The short film – filmed entirely in Birmingham over a three-year period – is the labour of love of city filmmaker Jack Hughes, who borrowed £1,500 from a friend to complete the film. Director Hughes said he wanted to help provide a ‘platform’ for disabled groups and showcase his ‘love for his hometown.’
The protagonist Dusty is played by Godwin Hodges, starring in his first film role. In the movie, Dusty’s character lays down the law on his inner-city estate, but things take a dark turn when he runs into a local gang.
Explaining his decision to hire an actor with Down Syndrome, director Jack Hughes said ‘different life experiences can shape the best stories and inspire the best performances.’ He said: “The idea for Dusty Do Good came to me for a number of reasons; my lifelong love of Westerns, attempting to provide a platform for a severely underrepresented group of people and my love of my hometown, Birmingham.
“I grew up alongside a close family friend, Lauren, who has Down Syndrome. Throughout my childhood I didn’t question any differences between us – my relationship with Lauren felt no different to that of anyone else.
“Her love of story and the pure joy she found in these fictional worlds inspired me when writing Dusty Do Good. I wanted to write about the uniquely human act of seeking comfort within narrative – specifically in the lives of those entrenched in adversity every day, where escapism is their only reprieve
“It was also important for me to set this film in the Birmingham neighbourhoods where I grew up, specifically the areas which aren’t always shown in the best of lights.
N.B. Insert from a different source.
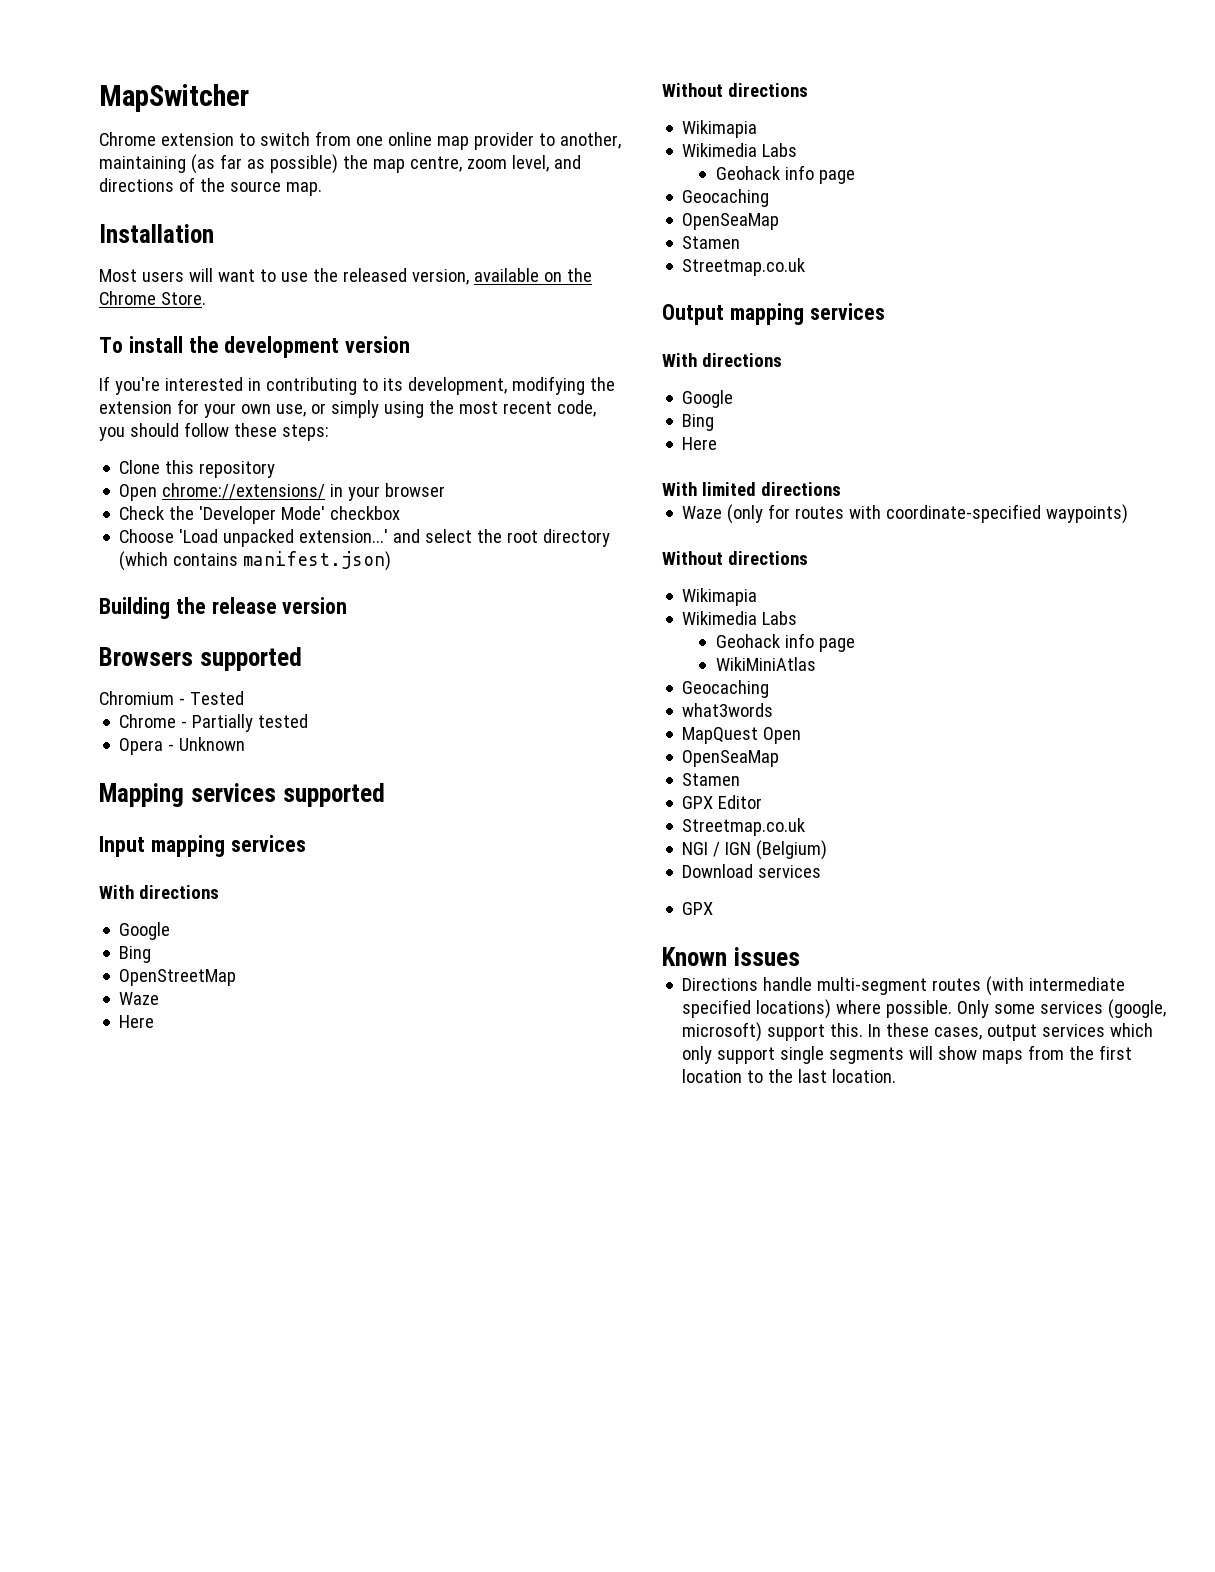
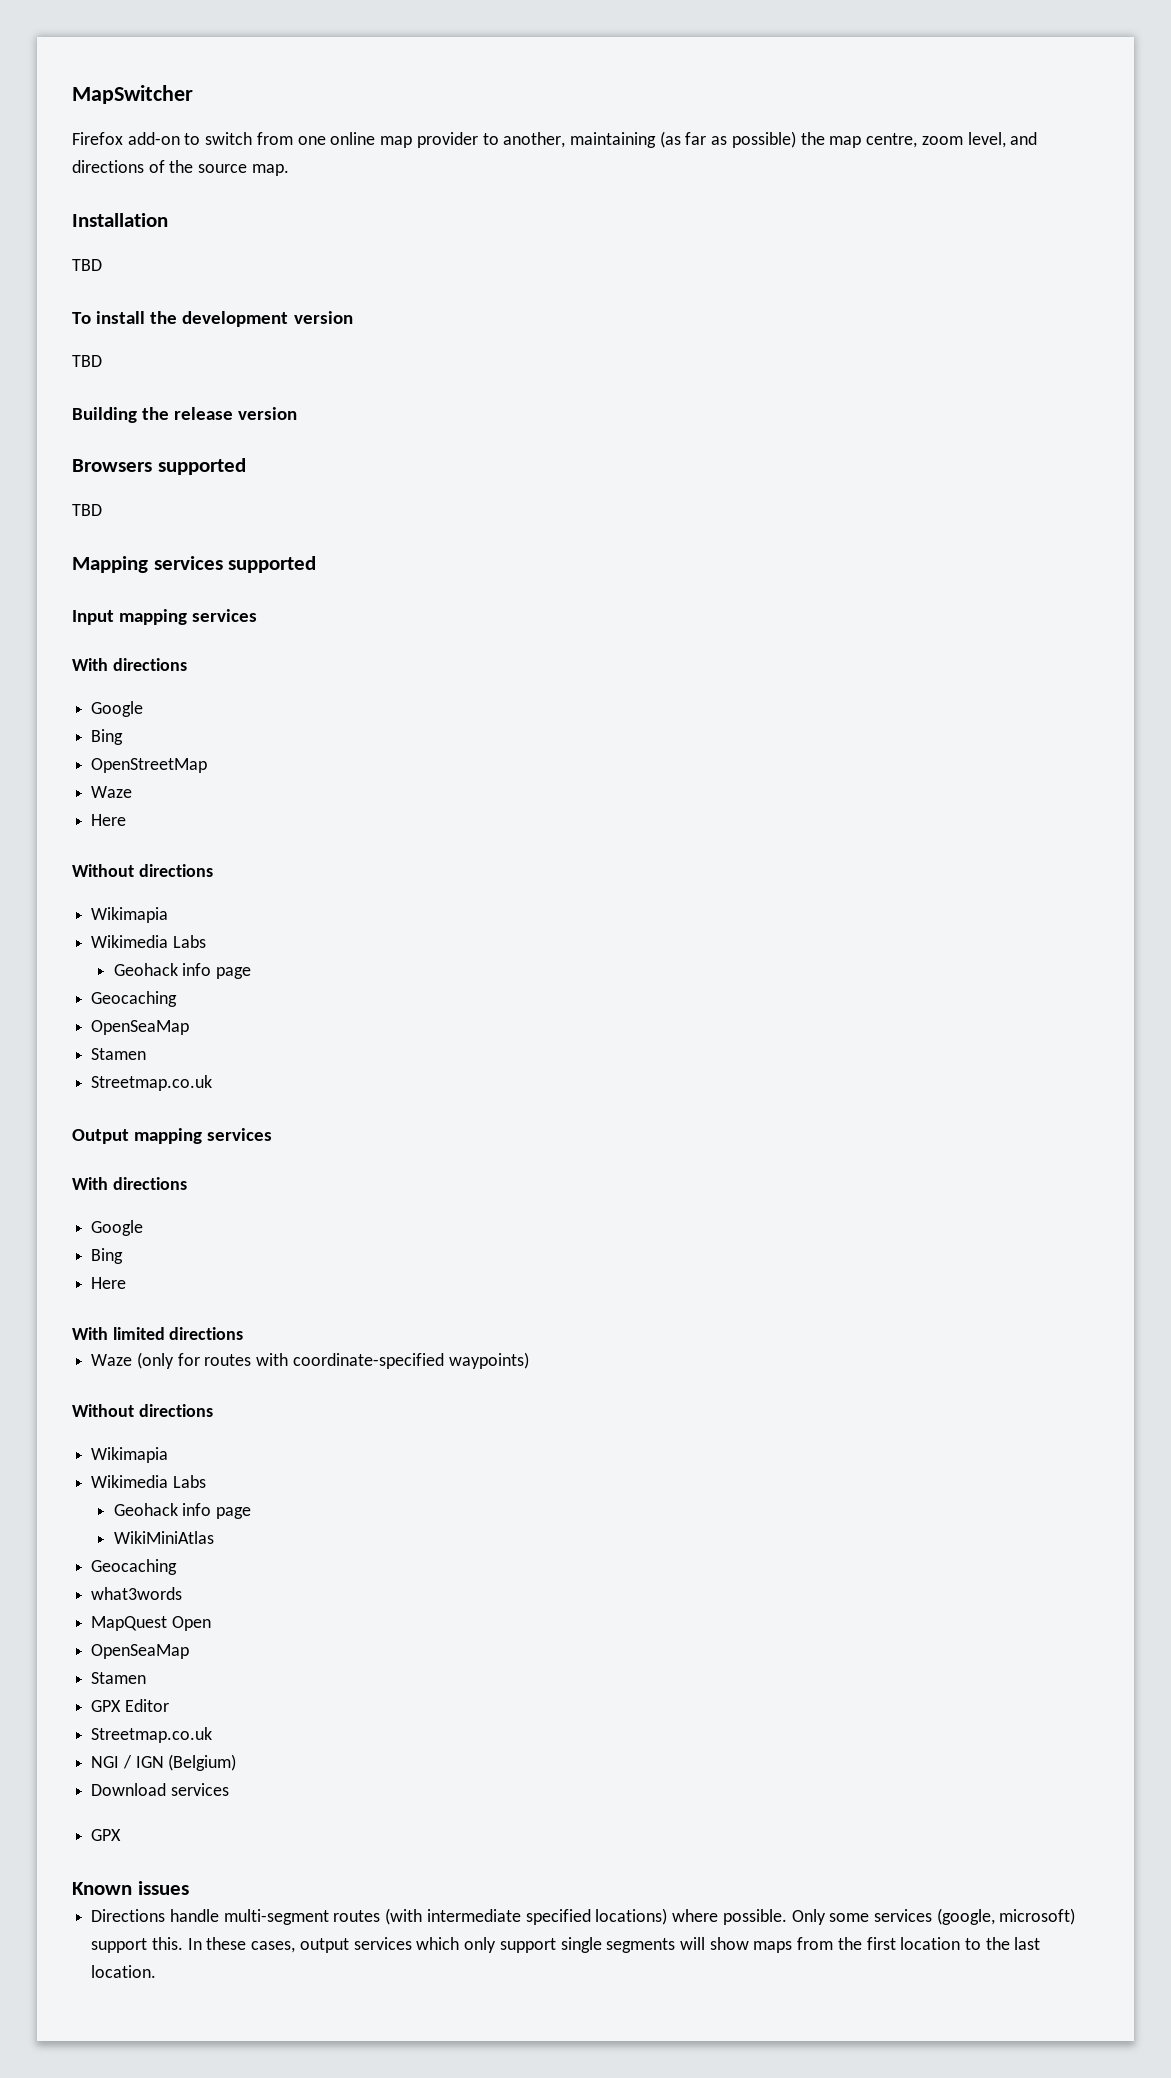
[99,132,234,146] Chrome extension -> [72,132,180,145] Firefox add-on
[99,268,592,285] [99,291,206,305] Most users will want to use the released version, available on the Chrome Store. -> [72,259,102,271] TBD
[99,376,615,395] [99,399,596,418] [99,422,329,441] [119,460,276,478] [119,483,446,501] [119,506,401,524] [119,529,611,547] [119,551,392,571] If you're interested in contributing to its development, modifying the extension for your own use, or simply using the most recent code, you should follow these steps: // Clone this repository // Open chrome://extensions/ in your browser // Check the 'Developer Mode' checkbox // Choose 'Load unpacked extension...' and select the root directory (which contains manifest.json) -> [72,355,102,367] TBD
[99,691,244,705] [119,714,309,732] [119,737,246,755] Chromium - Tested // Chrome - Partially tested // Opera - Unknown -> [72,504,102,516] TBD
I’ve often found the portrayal of under-funded and low-income neighbourhoods to be misrepresented in film.
“Dusty Do Good gives an honest representation of these areas and this meant showing their sometimes hostile nature, but also the incredible amount of warmth and unmitigated generosity that you can find in the people who make up these communities.”
With delays in filming due to COVID restrictions and budgeting issues, Dusty Do Good has taken nearly three years to finish. The film is now complete and is being submitted to various film festivals.